Das Ziel, den Zuckerkonsum - insbesondere bei Kindern und Jugendlichen - zu senken, unterstützen beide Verbände ausdrücklich. Eine zusätzliche Abgabe ist dafür jedoch das falsche Instrument: Sie schafft neue Bürokratie, belastet Verbraucherinnen und Verbraucher ebenso wie Betriebe und zeigt nach bisherigen Erfahrungen keine verlässlich nachweisbaren Effekte auf Übergewicht und Adipositas. RLV und RRV fordern die Bundesregierung auf, die Pläne zu stoppen und stattdessen wirksame Prävention - etwa Ernährungsbildung uns Sportangebote - für Kinder und Jugendliche konsequent auszubauen.

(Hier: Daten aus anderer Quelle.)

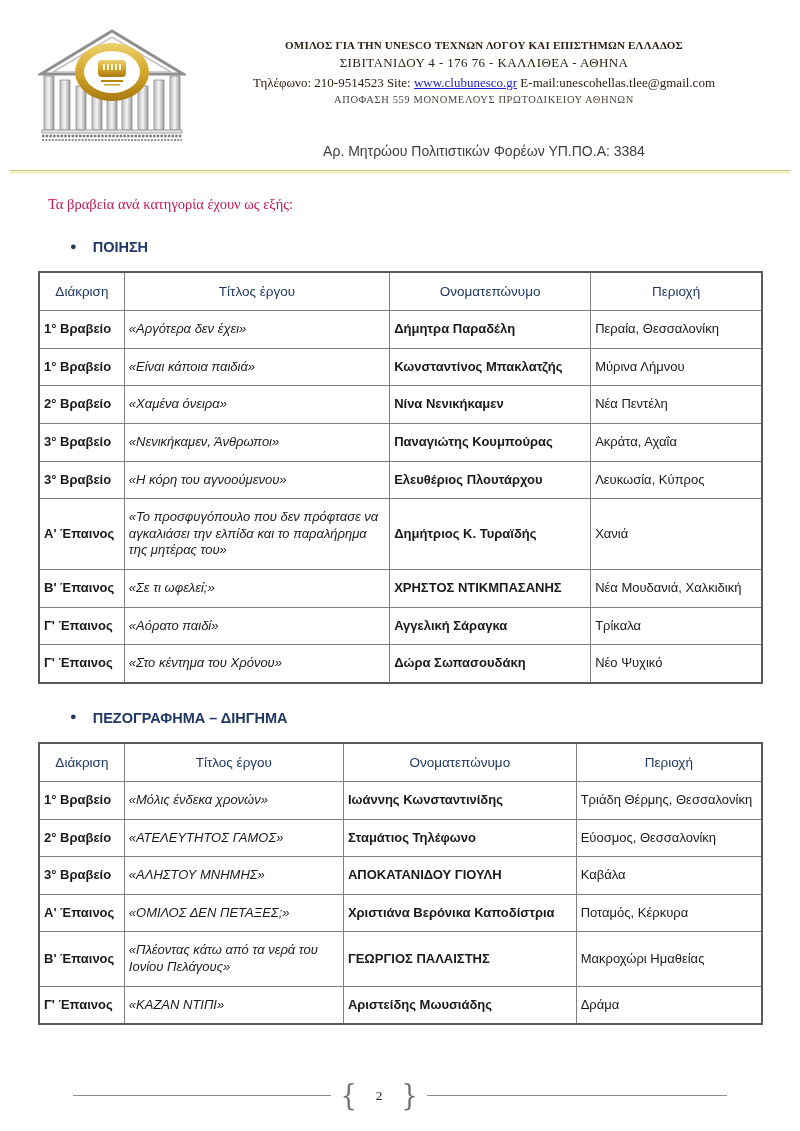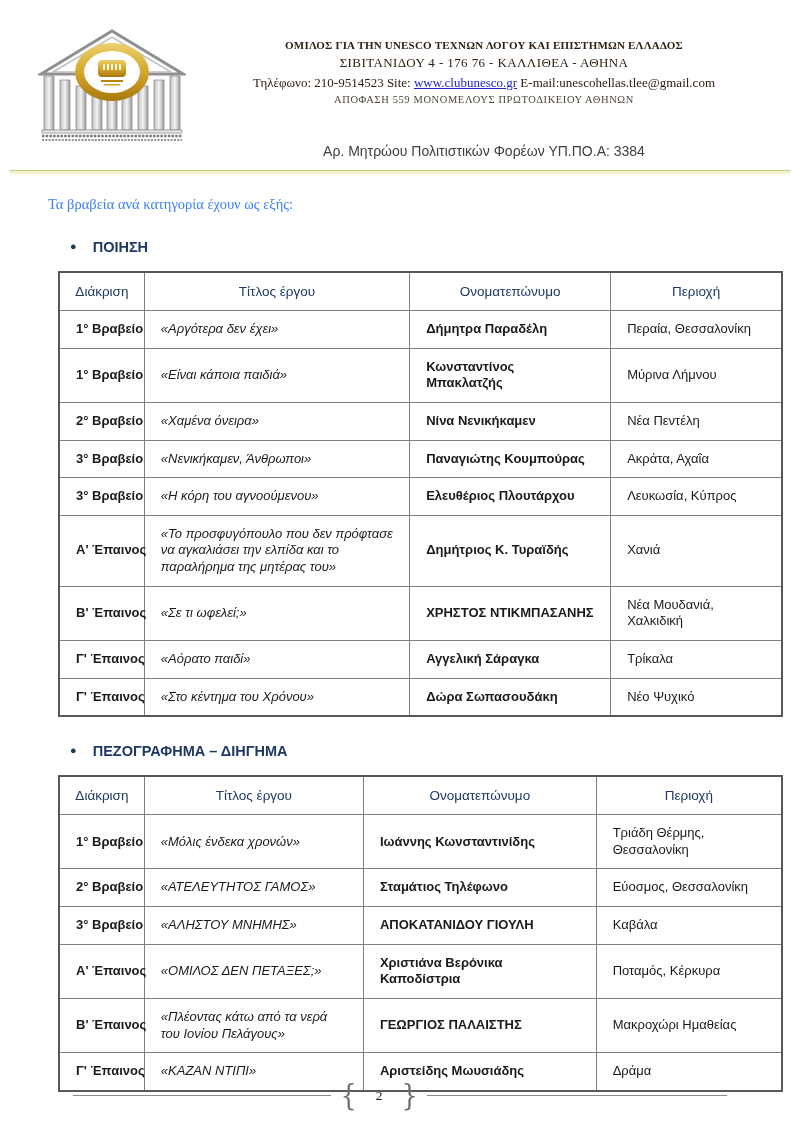--- a/index.html
+++ b/index.html
@@ -40,7 +40,7 @@
   }
 
   
-  .intro{margin:22px 0 0 10px;font-size:14.5px;color:#3b82f6;}
+  .intro{margin:22px 0 0 10px;font-size:14.5px;color:#be185d;}
 
   
   .section{margin-top:26px;}

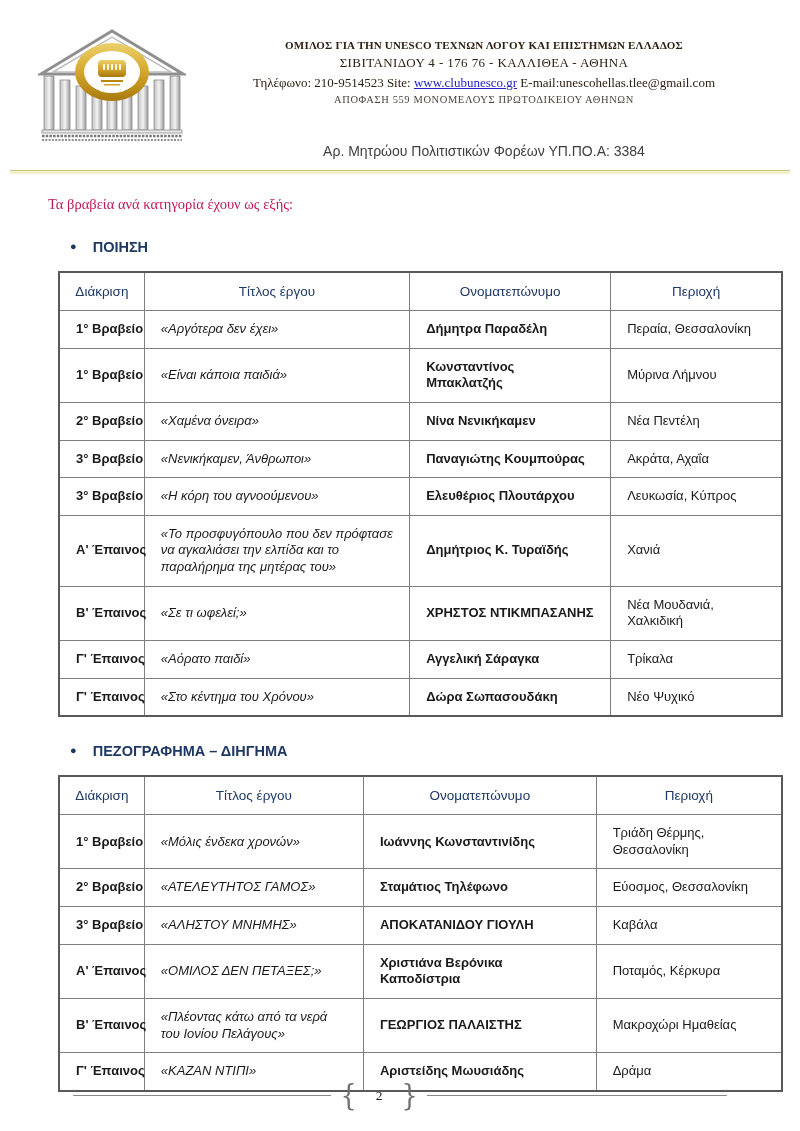--- a/index.html
+++ b/index.html
@@ -57,7 +57,6 @@
     font-family:"Liberation Sans", sans-serif;
     font-size:13px;color:#1a1a1a;
     table-layout:fixed;
-    margin-left:20px;
   }
   table.awards th, table.awards td{border:1px solid var(--border-in);}
   table.awards th{

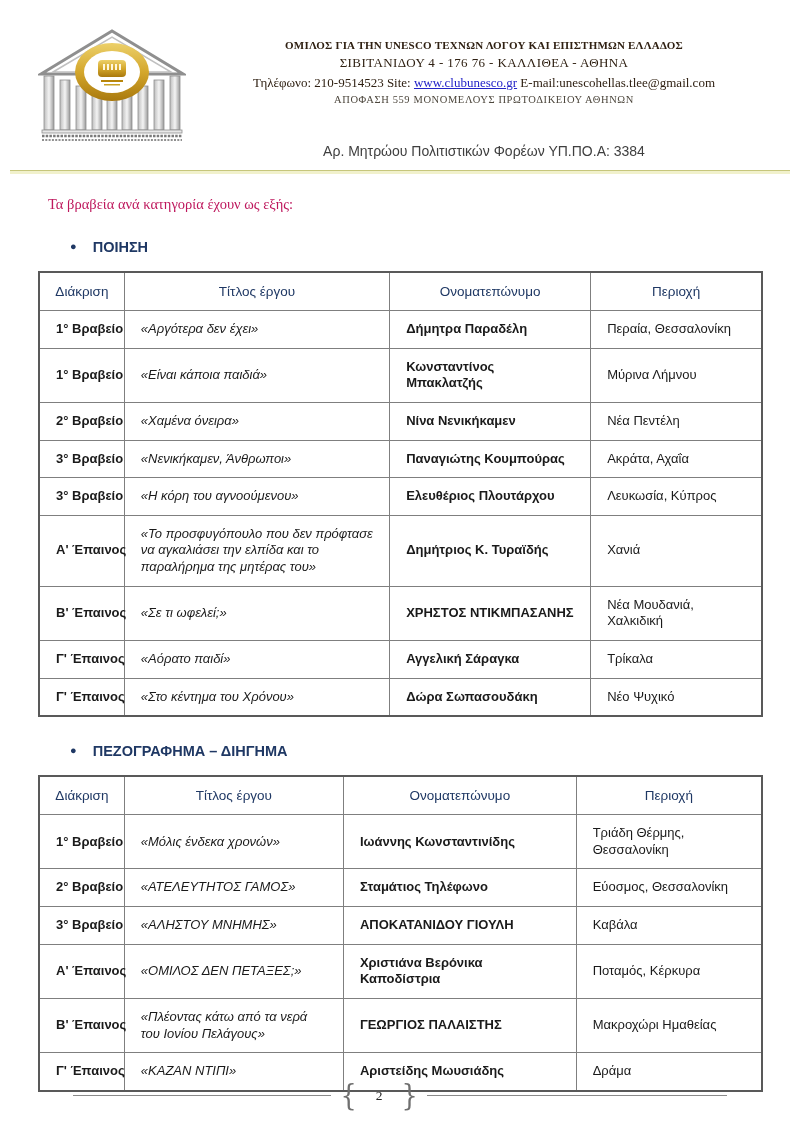--- a/index.html
+++ b/index.html
@@ -63,7 +63,7 @@
     color:var(--navy);font-weight:normal;font-size:13.5px;
     text-align:center;padding:11px 4px;
   }
-  table.awards td{padding:10px 16px;line-height:1.28;vertical-align:middle;}
+  table.awards td{padding:10px 4px;line-height:1.28;vertical-align:middle;}
   td.c0{font-weight:bold;white-space:nowrap;padding-left:6px;padding-right:2px;}
   td.c1{font-style:italic;}
   td.c2{font-weight:bold;}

Hintergrund der Debatte ist eine Abgabe auf stark gezuckerte Getränke im Zuge der Reform der gesetzlichen Krankenkassen. Befürworter verweisen auf steigende Zahlen von Übergewicht und Adipositas bei Kindern. Internationale Erfahrungen mit ähnlichen Strafabgaben zeigen jedoch, dass die gesundheitlichen Effekte häufig gering, uneinheitlich oder statistisch kaum belastbar sind. Aus Sicht von RLV und RRV ist es daher nicht verantwortbar, dafür dauerhaft ein Steuer- und Kontrollregime mit zusätzlichen Verwaltungskosten aufzubauen.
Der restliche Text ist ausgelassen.